She dropped the page without reading any further. Her knuckles found her chest and kneaded hard between her ribs. Her breath was trapped. She sank back into the cushions and screwed her eyes shut, because she couldn’t do it. She couldn’t do it. She couldn’t read her mother’s final words to her.
The door was creaking open on that part of her brain, the dark and cramped little room in her mind where she’d shoved all those thoughts she didn’t want to look at.
If she read that letter, she would have to open the door to all of those thoughts, every last one.
She didn’t want to think.
She wanted to cry.
Adeline wanted to cry for all she’d lost; for the mother who had wanted to love her, and the sister who had wanted to trust her, and the man who had wanted to stay with her. She wanted to cry until she could breathe again, cry until she could sleep.
But the tears wouldn’t come.
She had only echoing, aching emptiness and the pain that came in place of her lost breath. Adeline folded the letter in one hand and wrenched the sheets back with the other, stumbling desperately to her trunk to rip out a neatly folded robe.
It was stupid, so stupid, but as she was intent onnotthinking right now, stupid was all she had. So, Adeline pulled on her robe, stuffed the letter in her pocket, and slipped out the door to find the only person she knew would want to hold her as badly as she needed to be held.
Chapter 46
Kai
Kai was swimming, at long last. He hadn’t realised how tight and wrong his skin had felt until he sank his shoulders into the water and a cool rush of relief washed over him. The ocean water in Dhalias was blue as the sky above, and clear as glass, and he glided through the waves like a bird among the breeze. But when he ducked his head and let his Merrow instincts take over, he couldn’t breathe. The seawater stung, and he could feel the salt clinging to the edges of his gills, crystallising and clogging them until his throat ached. He thrashed, trying to propel himself upwards with a mighty kick of his legs, but they were pinned against – against –
Adeline screamed.
Kai rose to the surface all at once, emerging not from the ocean but from a dream. Here, in his bed, his throat still ached and his gills fluttered weakly against the rough, broad palms wrapped tight around his neck, hands that belonged to a hooded, faceless stranger who loomed over him in the dark. He thrashed harder, the sudden surge of adrenaline from his dream lending him a split second of strength, just enough to buck the assailant halfway off his body and roll to the far side of the bed before he was caught once more by an arm against his throat.
“Fuck sake, you didn't give him enough. You said he’d be out for hours,” a strained voice grunted above his head.
From this angle, he had a clear view of Adeline, trembling in her nightgown on the floor, another hooded figure holding her down with a dagger to her throat.
“Stop,” he croaked – or tried to. He must have made enough noise, however, because Adeline’s attacker looked up, their face still cast in shadow.
“It’s nothing personal.”
He didn’t recognise the vaguely amused voice –didn’t know if the comment was directed at himself or Adeline.

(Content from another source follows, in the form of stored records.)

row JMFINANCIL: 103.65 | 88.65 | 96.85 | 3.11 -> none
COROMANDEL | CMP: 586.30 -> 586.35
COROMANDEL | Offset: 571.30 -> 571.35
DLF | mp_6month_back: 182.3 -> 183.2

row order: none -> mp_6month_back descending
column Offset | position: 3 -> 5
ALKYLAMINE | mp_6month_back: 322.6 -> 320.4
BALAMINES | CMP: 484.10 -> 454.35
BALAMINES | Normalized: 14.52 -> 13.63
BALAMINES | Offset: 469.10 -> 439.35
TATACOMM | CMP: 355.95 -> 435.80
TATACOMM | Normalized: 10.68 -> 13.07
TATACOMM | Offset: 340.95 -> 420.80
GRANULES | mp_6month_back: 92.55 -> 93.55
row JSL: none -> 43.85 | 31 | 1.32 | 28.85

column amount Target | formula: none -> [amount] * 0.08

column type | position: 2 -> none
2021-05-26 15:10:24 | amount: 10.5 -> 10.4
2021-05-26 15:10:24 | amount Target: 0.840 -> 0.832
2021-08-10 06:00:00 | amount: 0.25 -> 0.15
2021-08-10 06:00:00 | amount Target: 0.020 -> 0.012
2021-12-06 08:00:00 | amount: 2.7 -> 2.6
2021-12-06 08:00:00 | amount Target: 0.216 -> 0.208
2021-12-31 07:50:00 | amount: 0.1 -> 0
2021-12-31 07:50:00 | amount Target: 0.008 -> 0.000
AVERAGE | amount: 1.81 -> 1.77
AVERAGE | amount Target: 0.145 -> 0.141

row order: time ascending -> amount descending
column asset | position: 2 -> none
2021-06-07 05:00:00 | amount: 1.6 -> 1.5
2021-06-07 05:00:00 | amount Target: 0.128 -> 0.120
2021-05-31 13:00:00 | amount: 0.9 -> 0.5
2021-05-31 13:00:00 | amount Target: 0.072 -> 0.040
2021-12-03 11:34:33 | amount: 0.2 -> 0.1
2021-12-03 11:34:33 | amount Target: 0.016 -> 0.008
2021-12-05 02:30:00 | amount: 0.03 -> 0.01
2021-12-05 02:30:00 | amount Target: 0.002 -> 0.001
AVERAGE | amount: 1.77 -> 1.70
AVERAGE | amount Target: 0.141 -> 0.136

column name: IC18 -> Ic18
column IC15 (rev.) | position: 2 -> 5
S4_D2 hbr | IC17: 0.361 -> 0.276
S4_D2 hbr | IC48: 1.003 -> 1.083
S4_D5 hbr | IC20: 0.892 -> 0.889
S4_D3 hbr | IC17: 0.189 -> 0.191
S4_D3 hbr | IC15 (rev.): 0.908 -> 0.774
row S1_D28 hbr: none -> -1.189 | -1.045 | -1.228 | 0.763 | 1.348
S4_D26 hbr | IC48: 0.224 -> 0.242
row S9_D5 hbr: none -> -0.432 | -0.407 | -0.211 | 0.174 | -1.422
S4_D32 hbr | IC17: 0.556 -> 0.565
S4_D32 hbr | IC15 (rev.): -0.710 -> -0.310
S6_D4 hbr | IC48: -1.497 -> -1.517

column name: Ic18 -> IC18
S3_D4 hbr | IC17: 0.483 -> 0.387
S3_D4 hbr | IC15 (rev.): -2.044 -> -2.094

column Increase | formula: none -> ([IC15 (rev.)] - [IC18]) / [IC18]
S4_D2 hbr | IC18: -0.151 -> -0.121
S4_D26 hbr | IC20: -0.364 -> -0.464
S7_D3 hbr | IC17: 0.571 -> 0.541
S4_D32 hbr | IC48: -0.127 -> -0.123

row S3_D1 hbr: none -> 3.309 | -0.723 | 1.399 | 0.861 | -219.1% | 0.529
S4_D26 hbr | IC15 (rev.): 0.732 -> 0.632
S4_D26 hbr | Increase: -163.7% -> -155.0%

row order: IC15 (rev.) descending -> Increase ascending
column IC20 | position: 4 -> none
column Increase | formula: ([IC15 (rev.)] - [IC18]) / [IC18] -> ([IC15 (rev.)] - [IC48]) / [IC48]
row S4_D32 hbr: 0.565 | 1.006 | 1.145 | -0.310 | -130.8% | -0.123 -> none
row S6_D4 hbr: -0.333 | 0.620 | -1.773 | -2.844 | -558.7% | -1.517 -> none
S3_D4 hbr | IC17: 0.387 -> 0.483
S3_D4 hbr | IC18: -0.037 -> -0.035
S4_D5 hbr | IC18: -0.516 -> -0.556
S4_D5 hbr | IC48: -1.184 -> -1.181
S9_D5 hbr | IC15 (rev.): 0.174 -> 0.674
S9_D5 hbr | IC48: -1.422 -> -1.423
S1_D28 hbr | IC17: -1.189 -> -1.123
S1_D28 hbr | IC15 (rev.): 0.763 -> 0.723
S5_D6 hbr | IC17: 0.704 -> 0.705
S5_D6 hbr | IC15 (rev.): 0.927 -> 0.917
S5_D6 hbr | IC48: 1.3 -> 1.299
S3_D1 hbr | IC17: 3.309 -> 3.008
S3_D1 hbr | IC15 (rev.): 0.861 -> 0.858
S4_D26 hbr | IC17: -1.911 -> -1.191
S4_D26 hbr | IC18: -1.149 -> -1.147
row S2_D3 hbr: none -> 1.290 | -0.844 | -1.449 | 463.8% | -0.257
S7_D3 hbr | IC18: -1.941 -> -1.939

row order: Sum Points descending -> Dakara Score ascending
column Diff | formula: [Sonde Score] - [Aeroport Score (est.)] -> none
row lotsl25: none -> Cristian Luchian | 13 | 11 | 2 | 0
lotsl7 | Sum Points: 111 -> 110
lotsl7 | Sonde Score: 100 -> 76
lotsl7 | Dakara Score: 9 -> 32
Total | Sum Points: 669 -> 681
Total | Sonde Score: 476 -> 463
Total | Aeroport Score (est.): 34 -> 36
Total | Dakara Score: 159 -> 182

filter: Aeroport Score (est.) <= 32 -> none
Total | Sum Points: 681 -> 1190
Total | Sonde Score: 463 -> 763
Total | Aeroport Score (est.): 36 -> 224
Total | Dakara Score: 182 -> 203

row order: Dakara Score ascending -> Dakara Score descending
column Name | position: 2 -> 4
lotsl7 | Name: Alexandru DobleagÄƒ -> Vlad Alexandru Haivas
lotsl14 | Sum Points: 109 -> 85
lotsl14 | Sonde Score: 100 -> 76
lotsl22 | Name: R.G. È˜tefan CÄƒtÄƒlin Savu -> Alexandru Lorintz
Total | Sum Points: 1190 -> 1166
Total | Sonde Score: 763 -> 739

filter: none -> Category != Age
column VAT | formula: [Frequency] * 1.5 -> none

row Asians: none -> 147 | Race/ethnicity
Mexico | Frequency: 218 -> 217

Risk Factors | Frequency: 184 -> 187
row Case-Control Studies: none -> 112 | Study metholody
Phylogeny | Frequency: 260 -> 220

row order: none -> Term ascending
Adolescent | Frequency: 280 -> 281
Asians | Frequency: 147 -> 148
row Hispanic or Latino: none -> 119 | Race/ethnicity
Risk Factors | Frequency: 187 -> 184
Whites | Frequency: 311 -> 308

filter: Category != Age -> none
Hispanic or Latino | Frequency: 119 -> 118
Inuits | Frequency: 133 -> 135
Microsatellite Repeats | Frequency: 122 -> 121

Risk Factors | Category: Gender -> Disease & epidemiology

His head swam. The arm against his throat tightened, a deathly, stifling embrace. Adeline was quietly sobbing on the floor, and he fought, he really did. He fought with his whole body, even widening his eyes as the edges of the room started to blur and dissolve, as though that would stop him from sinking into the nothingness. Then Adeline’s cries started to fade too, and he could almost believe he was back in the suffocating waters of his dreams, the world above muffled and distant.
Clang.
The sound rang, jarring and reverberating against the inside of his skull as a sudden rush of air swept into his lungs. A shout and a crash followed, and then the sound of scrambling, and Adeline was hauling him upright, dragging him into her lap.
“Call for my Gards – no wait, don’t! Ger, call for Ger! Meet us in my father’s quarters.”
“Adeline –”
He could barely croak out her name, but she stroked his hair back and shushed him, her own voice cracking.
“It’s alright. Can you move?”
He nodded. The room was coming back into focus. The pins and needles in his arms were fading, and he could feel Adeline’s cool fingers around his wrists as she eased him to the edge of the bed and up to his feet.
A cloaked man lay half slumped on the bed behind him, an ornate silver breakfast tray discarded near his head. A mess of fruit and porridge and shattered dishes was splattered across the floor and walls, like it had been flung from the tray at speed.
“Was this Simon?” The words rasped out, and Adhlas above it hurt, but he pushed past it. “Simon attacked them?”
Adeline hugged her arms around herself, but she nodded. “He hit that one on the bed with the tray. The other jumped up at the noise, but he let go of me and I managed to trip him over. He hit his head. I think he’s just passed out. I hope they’re both just passed out.”